Morewood coal and coke works was opened in 1879 by Morewood Coke Company. The co-owners were local coke king Henry Clay Frick, as well as Col. J.M. Schoonmaker. After 1885, Morewood was the Southwest No. 1 works of Southwest Coal and Coke Co., with H.C. Frick still on board. This time his partners were three steel companies in Illinois and Carnegie Steel. Southwest ended up being a bundle of serveral coal and coke plants nearby, including Alice (Southwest No. 2), one near Tarrs (No. 3), and one near Alverton (No. 4). By the 1890s, South West Connellsville Coke Company was the owner and operator at Morewood, again with Frick overseeing the operation, and leaving the day to day operations to his trusted lieutenant Morris Ramsay. Under Ramsay's watch labor relations deteriorated at Morewood to the point that nine coke workers were shot by police in 1891, an infamous incident now known as the "Morewood Massacre." (Not to single out Ramsay for villiany. There was plenty of blame to go around.) H.C. Frick Coal and Coke Co. became a subsidiary of the newly-created U.S. Steel in 1901 (or 1903), and Morewood operated as a Frick Coke / U.S. Steel captive coal and coke works from then until closing in 1934.

Mar. 2003 image by author

This slate dump is the result of coal mining and coke making activities at Morewood in the early 1900s. H.C. Frick Coke Co. closed the operation in 1923.

Mar. 2003 image by author

Detritus from coal mining operations at Morewood - coal mine timber props, mesh from coal mining screens, rusted steel sheeting from a tipple, and surplus bricks from the coke ovens.
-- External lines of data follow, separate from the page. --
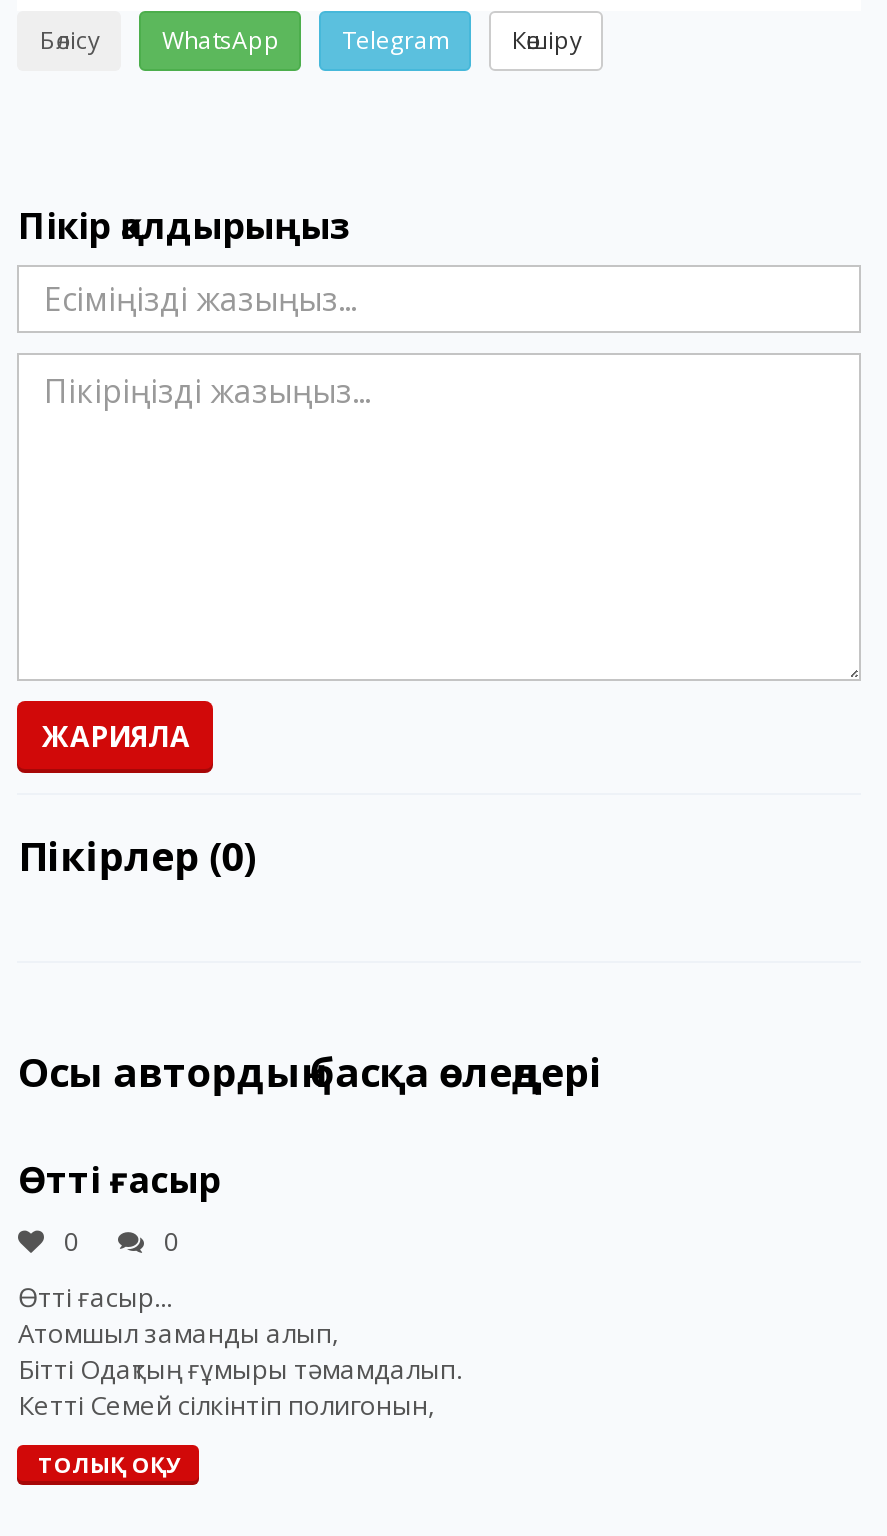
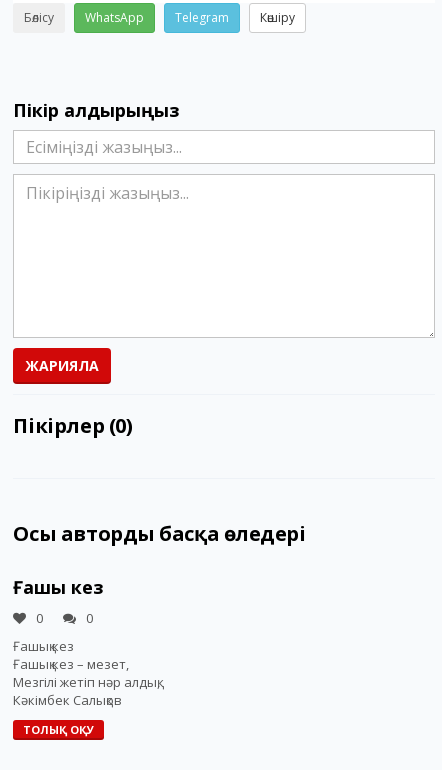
- Өтті ғасыр
+ Ғашық кез

- Өтті ғасыр...
- Атомшыл заманды алып,
- Бітті Одақтың ғұмыры тәмамдалып.
- Кетті Семей сілкінтіп полигонын,
+ Ғашық кез
+ Ғашық кез – мезет,
+ Мезгілі жетіп нәр алдық,
+ Кәкімбек Салықов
2005 image courtesy of Randy Biller

The superintendent's house at Morewood is still in existence. It is on Morewood St., aka Route 981, just beyond the boundary of Mount Pleasant borough.

August 2002 image by author

These houses are on the other side of the street from the super's house. At first I thought they were company houses, but I have my doubts about that. They don't look like the style of duplex housing that was built at coal and coke towns in this region. They are single family houses. Unless they were management level housing (company store manager, foreman, etc.).

Feb. 2003 image by author

One of the last company-built "patch" houses left from South West No. 1 / Morewood. It is along US 119 between the Mount Pleasant and Scottdale exits. About a half mile away was another coal company town known as Alice (South West No. 2).

Feb. 2003 image by author

This country bank mine portal, probably in the Sewickley seam, is in the same hollow near Morewood that the South West No. 2 mine, coke yard, and company housing were located. Whether it was associated with the South West mine is doubtful. A Country Bank mine is a small farm mine.

Feb. 2003 image by author

This structure, which looks like a loading bin of sorts, is beside the mine portal shown above.

Feb. 2003 image by author

A rusting tank lies next to the bin and drift mouth at South West No. 2 hollow. The area was originally called Alice.

Jul. 2003 image by author

Stripping the Redstone seam outcrop at Morewood, Pa. in July 2003. This was known as the Zoracki Strip Mine of Amerikohl, mining the outcrop of the old H.C. Frick Coke Company's King Mine, one of the only non-Pittsburgh seam mines that company operated. Frick even had a small six house "patch" for the King mine right next to the surface mine shown here.